A wise old instructor once said that riders can be put into two categories, those who need to be in control and those who quite happily don’t.
This is never more apparent than with my Mum and Dad. The latter is very much a gung ho, 'what’s the worst that can happen' kind of chap. The former has already thought about every possible outcome of every scenario and has formulated at least twice as many responses. This is why Dad is very chilled regardless of the situation, and Mum gets herself in a tizzy before and after, when she really doesn’t need to.
Now some of you will have seen the Shamrock video. It does have some rude words in it, so be warned. Dad and I have a very similar video, but it has somehow mysteriously disappeared. (yeah right)
Dad and I were out on our lonesome. We had turned off the main road and were walking along quite a lengthy bridleway next to a wood. About halfway down there is a narrow gap between two large stones (about a foot high) then the landscape becomes open farmland with a hedge on one side. At the far end of the track is more woodland.
I was fine until we got to the stones, and then my equine senses started tingling. I stuck my head in the air, ears twitching like satellite dishes as I adopted the pose of high snortage. Dad urged me forward, so I would take a few steps and stop once again to assess the situation. This was repeated numerous times until we finally got to the gate at the other end, which leads out onto the quiet lane.

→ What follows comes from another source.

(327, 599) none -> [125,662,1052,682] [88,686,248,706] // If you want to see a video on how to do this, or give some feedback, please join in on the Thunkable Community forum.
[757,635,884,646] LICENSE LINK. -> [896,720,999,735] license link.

Dad was getting fed up with this stop-start malarkey so decided to turn back. (At this point I must insert a Mum ‘You did WHAT?’ exclamation because we can all hear her saying it.) This was all the confirmation I needed that in fact, I was correct about the danger, and Dad agreed.
He then decided that as I was suddenly very forward going (in the opposite direction) that perhaps we should try a bit of a trot. (At this point Mum is banging her head against the wall) I took two strides in trot before I realised it was up to me to save us both, so I broke out the whoo hoolie.
We charged back along the track with Dad yelling ‘whoa’ and squeezing the reins. We jumped the stones and continued along the side of the wood as if all the demons in hell were behind us. (they might have been for all I knew.)
I finally started to slow down as we approached the road.
Dad’s response. ‘I knew he’d run out of puff eventually.’
Then we have Mrs control freak. We were out with a couple of chums, and I was marching down the road at a rare old pace, so much so that Mum kept having to slow me down for the others to catch up.
On this particular hack, there is a horse width gap around a gate which leads onto a glorious downhill grass strip. This gives way to an uphill track which loops around a wood, back around a pond and then up a sharp hill very popular for whoo hoolies. At the end of the first strip, there are some huge bushes. This is important.
My mate went through the gap, followed by my frenemy. As Mum and I negotiated the narrow entry, Aunty H turned to Mum and said, ‘Shall we have a little tr… ‘ That was as far as she got.
The second my hooves hit grass I went from zero to full scale whoo hoolie. We shot down the hill with Mum yelling ‘I think we’re cantering’ over her shoulder. My plan was to whoo hoolie the whole track, but SHE was having none of it. As I attempted to turn up the slope, Mum turned me sharply the other way, and I suddenly found myself up to my shoulders in shrubbery. I had no choice but to stop.
Using my confusion to her advantage, she wrestled me into a contact and, despite my stamping and snorting in protest, absolutely maintained the headlock, and made me WALK the track until we got to the bottom of the hill.
This is where it got interesting. The other two horses were allowed to canter up the hill while I had to wait at the bottom. (Apparently barging and trying to go through other horses is a bit rude.)
Once they were safely at the top, Mum released the brakes, and I was allowed my whoo hoolie. I galloped up the hill, it was glorious. What Mum, unfortunately, had forgotten, however, was that there are quite a lot of low hanging branches over this particular track. As a result, she ended up dodging and weaving like she was in the ring with Mike Tyson. We got to the top, me puffing but extremely pleased with myself and her, now minus hat silk, allowing the shock to sink in.
She told my Aunties that she had been about sixty per cent certain that I would stop once I got to the top of the hill and reunited with the other horses, but, if I hadn’t we were going around the (extremely large) field until I eventually stopped!
Mum left the encounter with a severely sprained wrist and a new appreciation for being able to stop. She immediately decided to upgrade my bit to a sweet iron Tom Thumb with copper rings. (Which I love!) And that, dear friends, is how Archie got his new brakes.